> **EXERCISE DIRECTIONS**
Where a line in the data below includes the word "solid", count it. State the total and nothing more.

----------

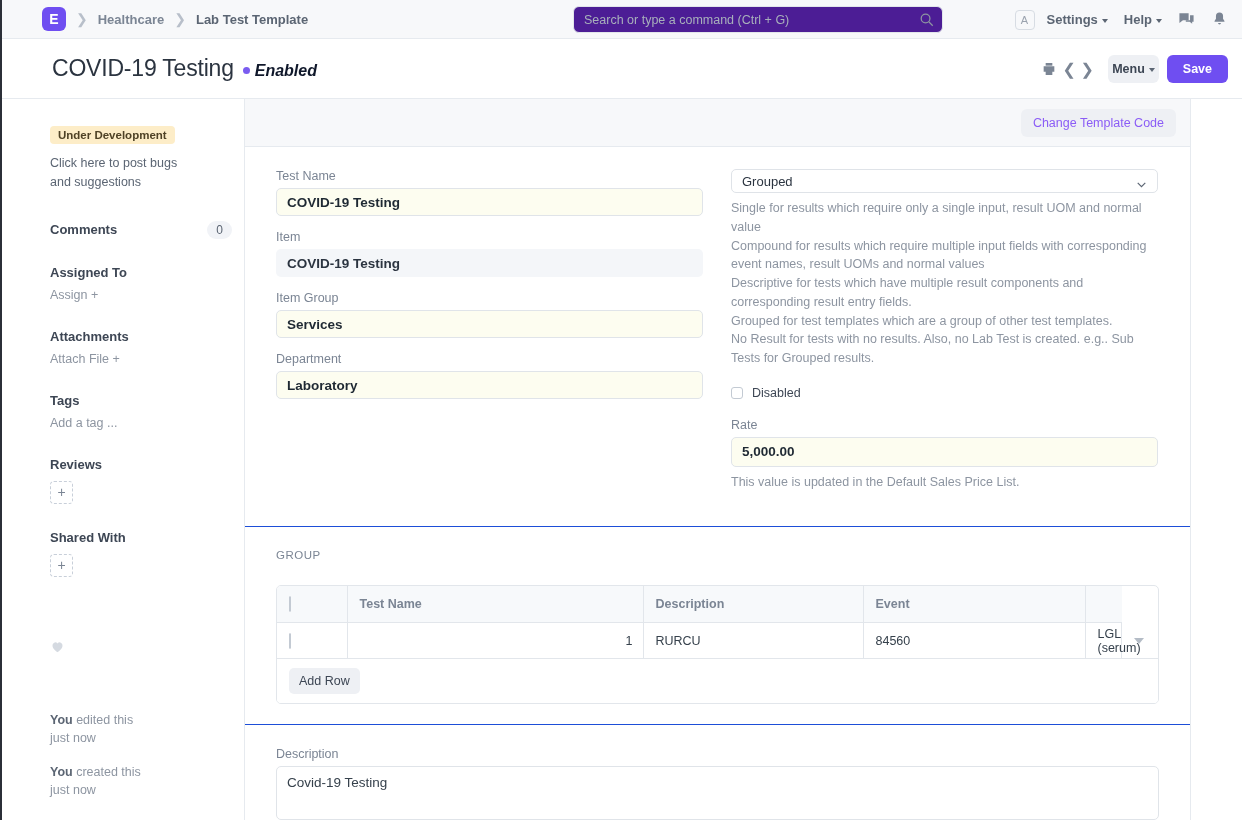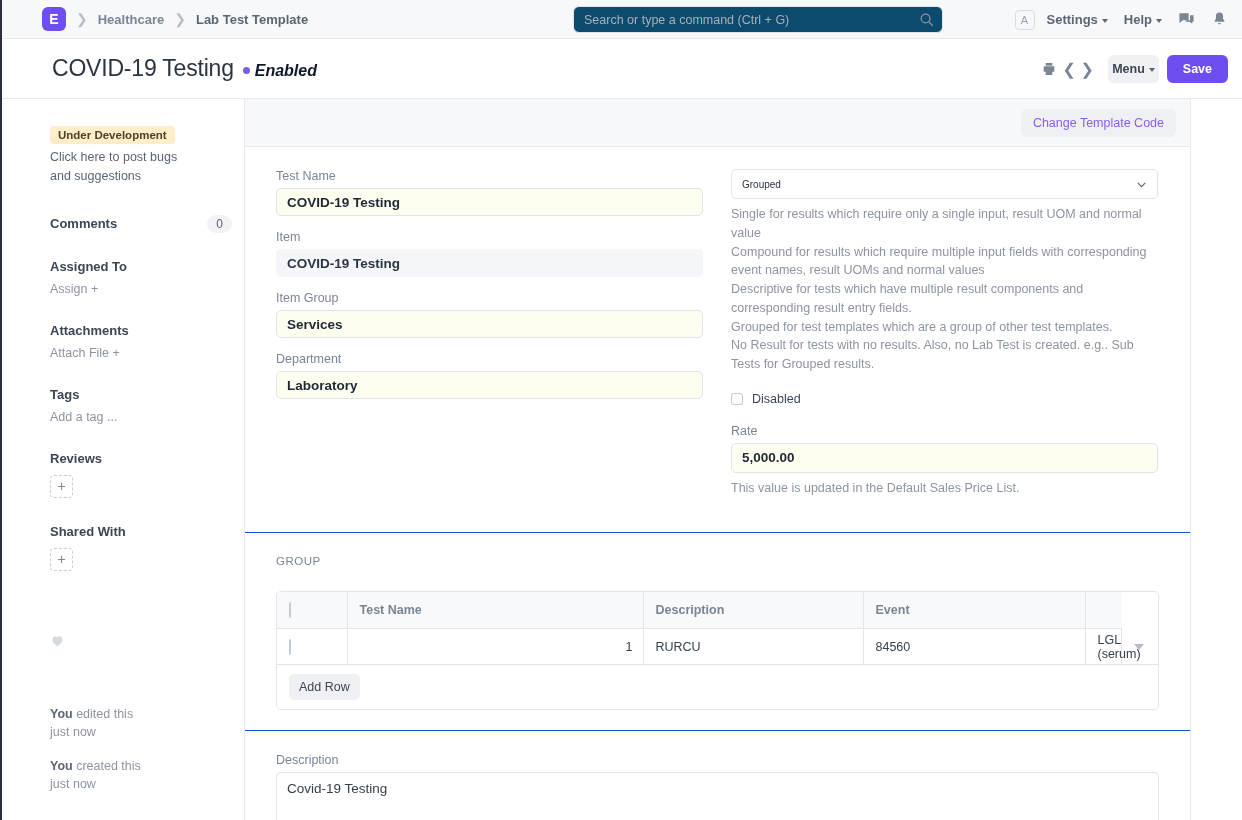--- a/index.html
+++ b/index.html
@@ -30,7 +30,7 @@
   .searchwrap { position:absolute; left:571px; top:6px; width:370px; height:27px; }
   .searchbox {
     width:100%; height:100%; border:1px solid #e2e6eb; border-radius:6px;
-    background:#0c4a6e; font-size:12.5px; color:#8d95a1;
+    background:#4c1d95; font-size:12.5px; color:#8d95a1;
     padding:0 30px 0 10px; font-family:"Liberation Sans", sans-serif;
   }
   .searchbox::placeholder { color:#a8b0bb; }

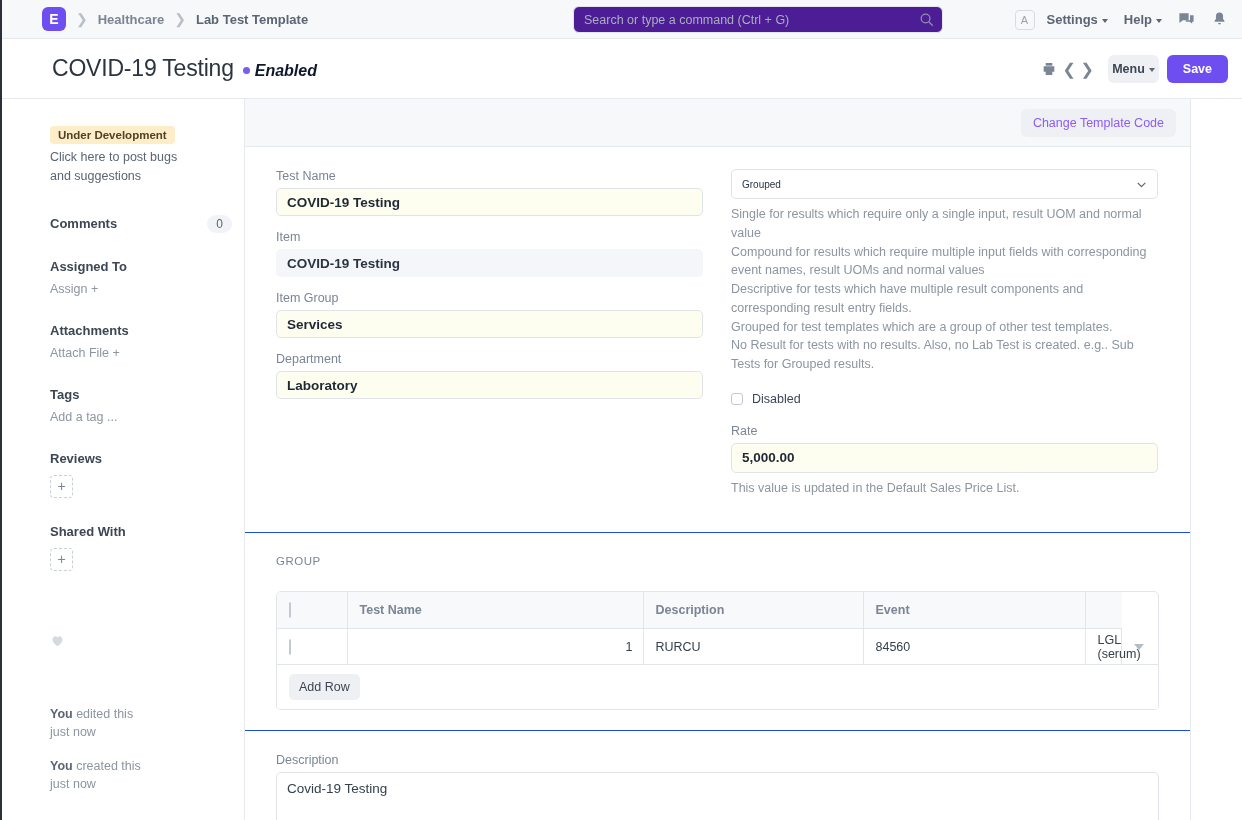--- a/index.html
+++ b/index.html
@@ -72,7 +72,7 @@
     display:inline-block; background:#fdedc8; color:#4f4226; font-size:11.5px; font-weight:700;
     padding:3px 8px; border-radius:4px; cursor:pointer;
   }
-  .sb-note { font-size:12.5px; color:#5b6573; line-height:1.55; margin-top:4px; width:150px; }
+  .sb-note { font-size:12.5px; color:#5b6573; line-height:1.55; margin-top:10px; width:150px; }
   .sb-row { display:flex; align-items:center; justify-content:space-between; width:182px; margin-top:28px; }
   .sb-title { font-size:13px; font-weight:700; color:#3d4654; }
   .count-pill { background:#f1f3f7; color:#5b6573; font-size:12px; border-radius:10px; padding:2px 9px; min-width:22px; text-align:center; }

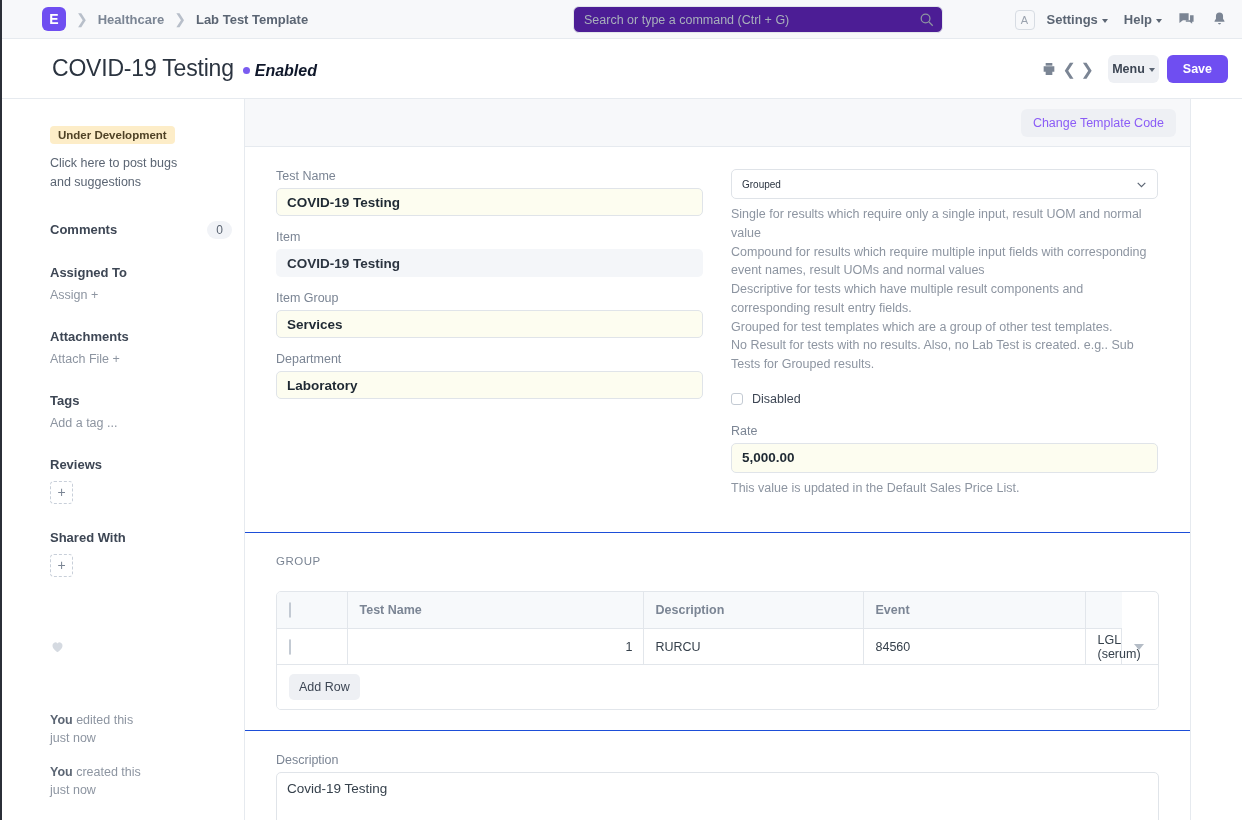--- a/index.html
+++ b/index.html
@@ -108,8 +108,8 @@
   .fgroup { margin-bottom:14px; }
   .selectwrap { position:relative; }
   .fselect {
-    width:100%; height:30px; border:1px solid #dfe3e8; border-radius:5px; background:#fff;
-    font-size:10px; color:#2b3440; padding:0 28px 0 10px; appearance:none;
+    width:100%; height:24px; border:1px solid #dfe3e8; border-radius:5px; background:#fff;
+    font-size:13px; color:#2b3440; padding:0 28px 0 10px; appearance:none;
     font-family:"Liberation Sans", sans-serif; cursor:pointer;
   }
   .sel-chev { position:absolute; right:10px; top:9px; width:13px; height:13px; color:#5b6573; pointer-events:none; }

----------

> **RESULT**
3